▶ _DATASET_:
┌──
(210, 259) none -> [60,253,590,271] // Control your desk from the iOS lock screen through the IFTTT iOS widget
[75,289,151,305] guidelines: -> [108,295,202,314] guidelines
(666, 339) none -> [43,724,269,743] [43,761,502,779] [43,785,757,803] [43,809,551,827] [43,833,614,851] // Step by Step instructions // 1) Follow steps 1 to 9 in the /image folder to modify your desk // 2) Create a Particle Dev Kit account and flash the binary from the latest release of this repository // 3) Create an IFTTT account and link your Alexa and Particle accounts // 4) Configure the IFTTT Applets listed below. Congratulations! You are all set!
└──
┌──
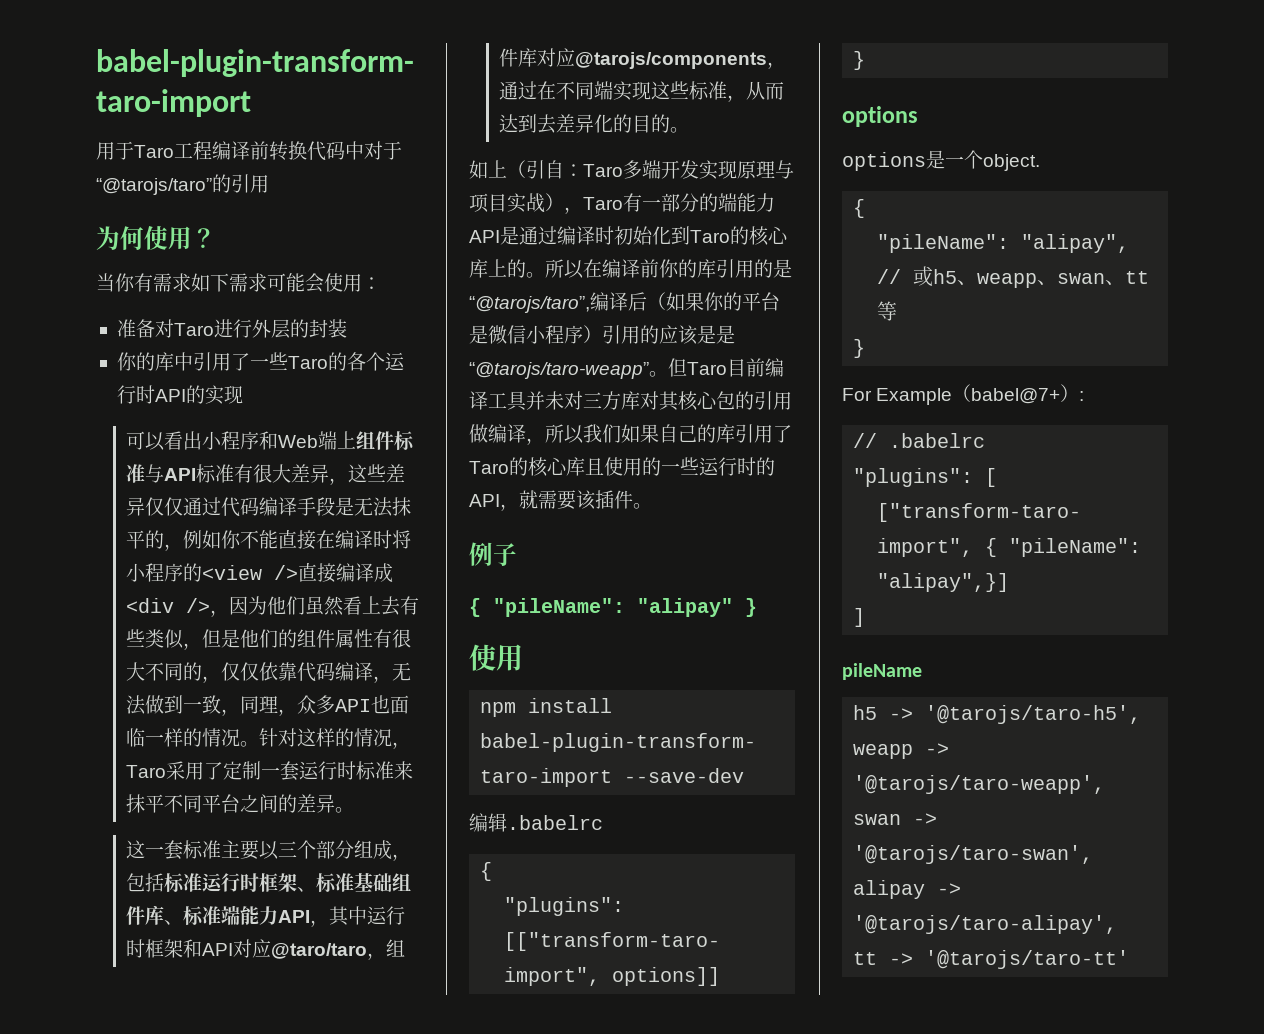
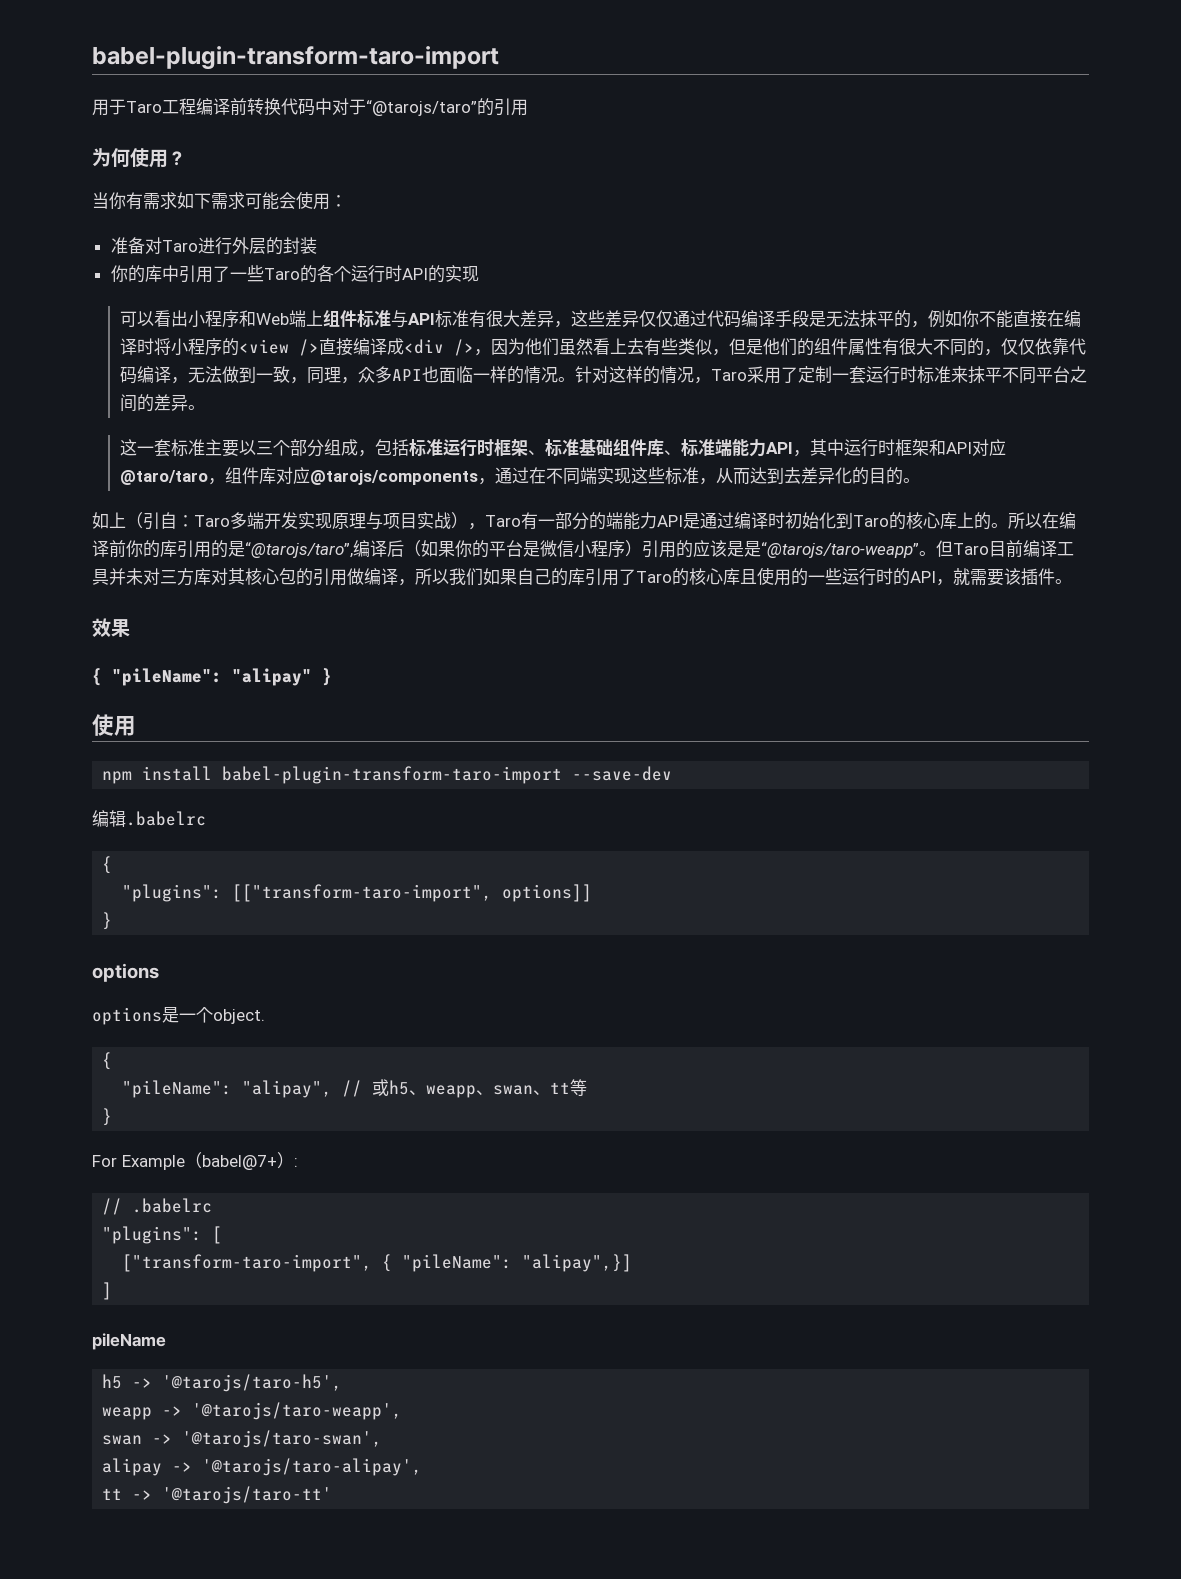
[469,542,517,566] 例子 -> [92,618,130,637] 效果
└──
┌──
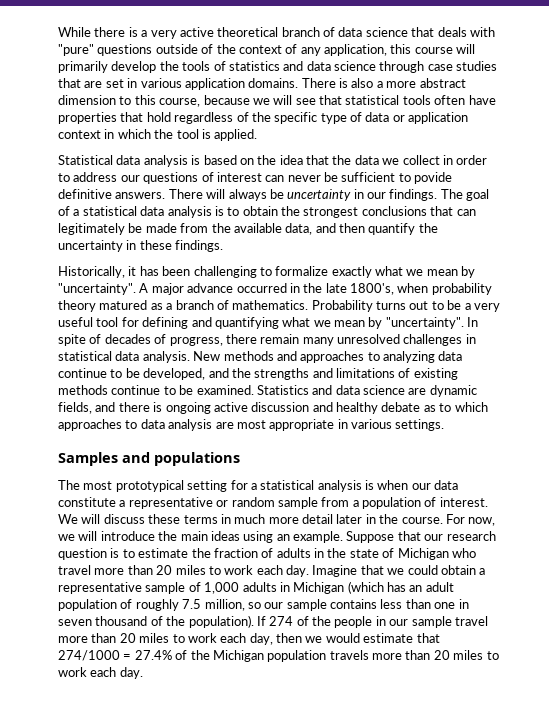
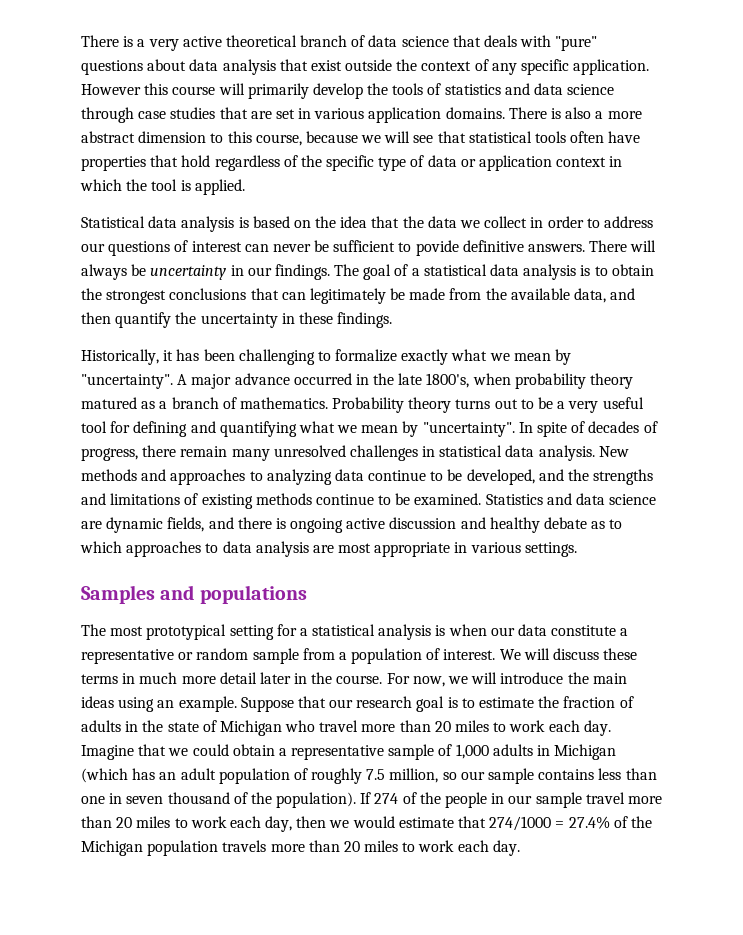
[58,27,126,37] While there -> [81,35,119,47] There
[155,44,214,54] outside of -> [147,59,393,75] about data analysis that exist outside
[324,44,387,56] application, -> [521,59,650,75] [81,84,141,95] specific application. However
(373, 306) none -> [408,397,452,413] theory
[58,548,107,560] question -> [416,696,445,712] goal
└──
▶ _WHAT NEEDS TO BE DONE_: From the listing above, the lines starting with the one that has "[155,44,214,54] outside of" and running through the one that has "[58,548,107,560] question ->" should be copied exactly, ends included.

▶ _RESPONSE TO THIS EXERCISE_:
[155,44,214,54] outside of -> [147,59,393,75] about data analysis that exist outside
[324,44,387,56] application, -> [521,59,650,75] [81,84,141,95] specific application. However
(373, 306) none -> [408,397,452,413] theory
[58,548,107,560] question -> [416,696,445,712] goal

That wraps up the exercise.